Y para ello quizá te ayude echar una mirada a “tu relación” con todo ello. ¿Cómo es tu relación con la frustración, con poner límites, con ese equilibrio entre dar y recibir…? Tomar conciencia, una vez más, es una poderosa manera de comenzar a tomar el rumbo que queremos.
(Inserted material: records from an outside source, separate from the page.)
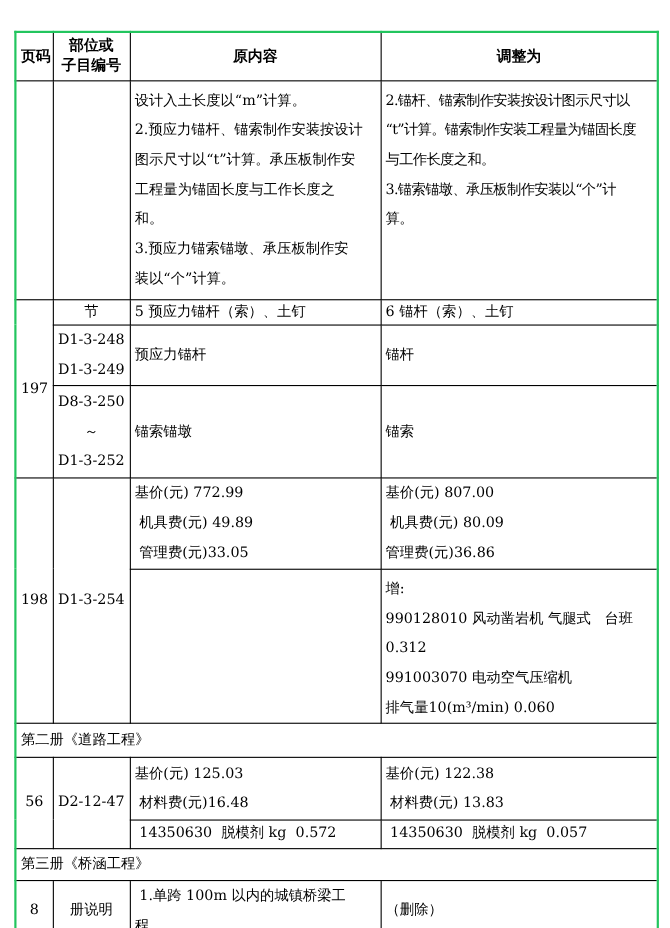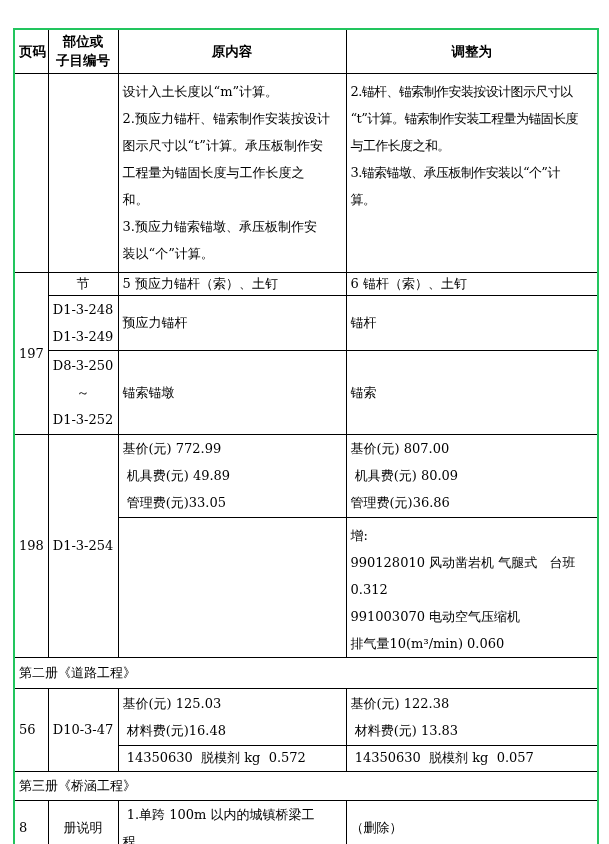--- a/index.html
+++ b/index.html
@@ -35,7 +35,7 @@
     white-space: pre;
   }
   .line { display: block; white-space: pre; }
-  .c-page  { text-align: left; }
+  .c-page  { text-align: center; }
   .c-item  { text-align: center; }
   .c-text  { text-align: left; }
   .banner  { text-align: left; line-height: 22px; }

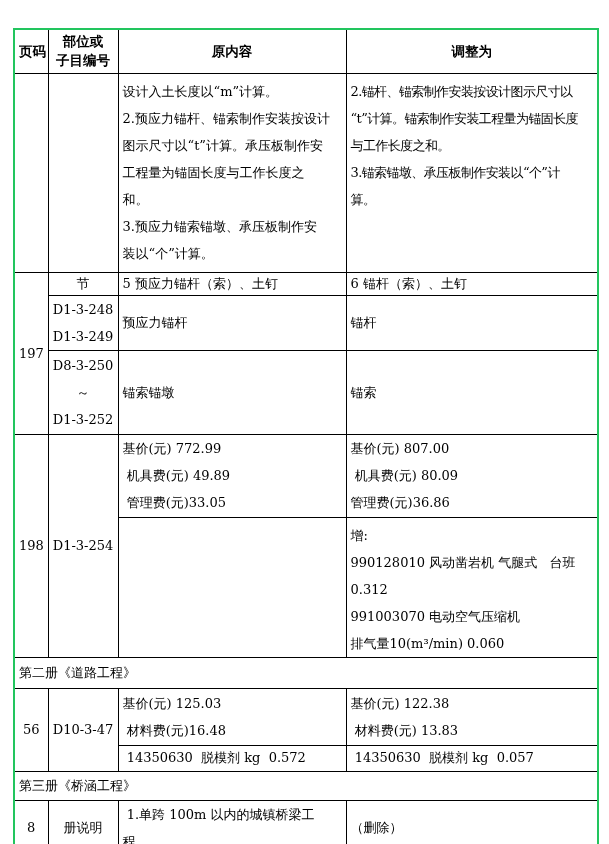--- a/index.html
+++ b/index.html
@@ -122,7 +122,7 @@
 
       <tr class="rh-56a">
         <td class="c-page" rowspan="2">56</td>
-        <td class="c-item" rowspan="2">D10-3-47</td>
+        <td class="c-item" rowspan="2">D2-12-47</td>
         <td class="c-text"><div class="line">基价(元) 125.03</div><div class="line"> 材料费(元)16.48</div></td>
         <td class="c-text"><div class="line">基价(元) 122.38</div><div class="line"> 材料费(元) 13.83</div></td>
       </tr>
Y así poder ir , en este asunto, más allá de la posible necesidad de parar mi malestar interno con esa situación, compensar posibles sensaciones de culpa, moverme desde la  sobrecarga emocional o desde una mirada muy rígida,  o bien sobre-identificándome con mi hij@ o alumn@ viviendo la situación desde mi.

Si , por ejemplo, estoy actuando  desde un estilo permisivo, ordenando su habitación una otra vez, aunque me queje, o  dando a mi hija de cuatro años  lo que sea con tal de que deje de llorar , aún protestando por ello, y el hecho se repite una y otra vez, la situación educativa me está demandando situarme desde otro estilo, más hacia el autoritario / responsable.

La tendencia social, es decir, aquellos estilos educativos mejor vistos socialmente en función de diversos factores ( valores, costumbres, creencias sociales, etc) en un momento dado, también nos influyen a la hora de situarnos con mayor facilidad en uno u otro.

Si miramos hacia atrás, hace unos cuantos años, el estilo educativo más aceptado tendía hacia el autoritario. Hoy día, la tendencia ha cambiado y se sitúa más hacia el permisivo. Ya hemos comentado que lo principal es no mantenerse en uno de ellos constantemente, sino ejercitar la flexibilidad en función del fin educativo y las circunstancias. Puesto que tienen consecuencias en el desarrollo de nuestros hijos o alumnos. Te  resumo en el siguiente cuadro lo que puede conllevar ser rígido en un solo estilo.

Como ya sabes, en esto de educar, no hay “recetas” que sirvan siempre y para todos. Hablamos de personas y por ello, diferentes, ricas y únicas. Pero ser consciente de ciertos aspectos en relación a tus tendencias a la hora de educar desde esquemas que te ayuden a comprender mejor la realidad,  te puede servir para adaptarte mejor en el acompañamiento a tus hijos o alumnos en este maravilloso camino de cambio continuo que es la VIDA.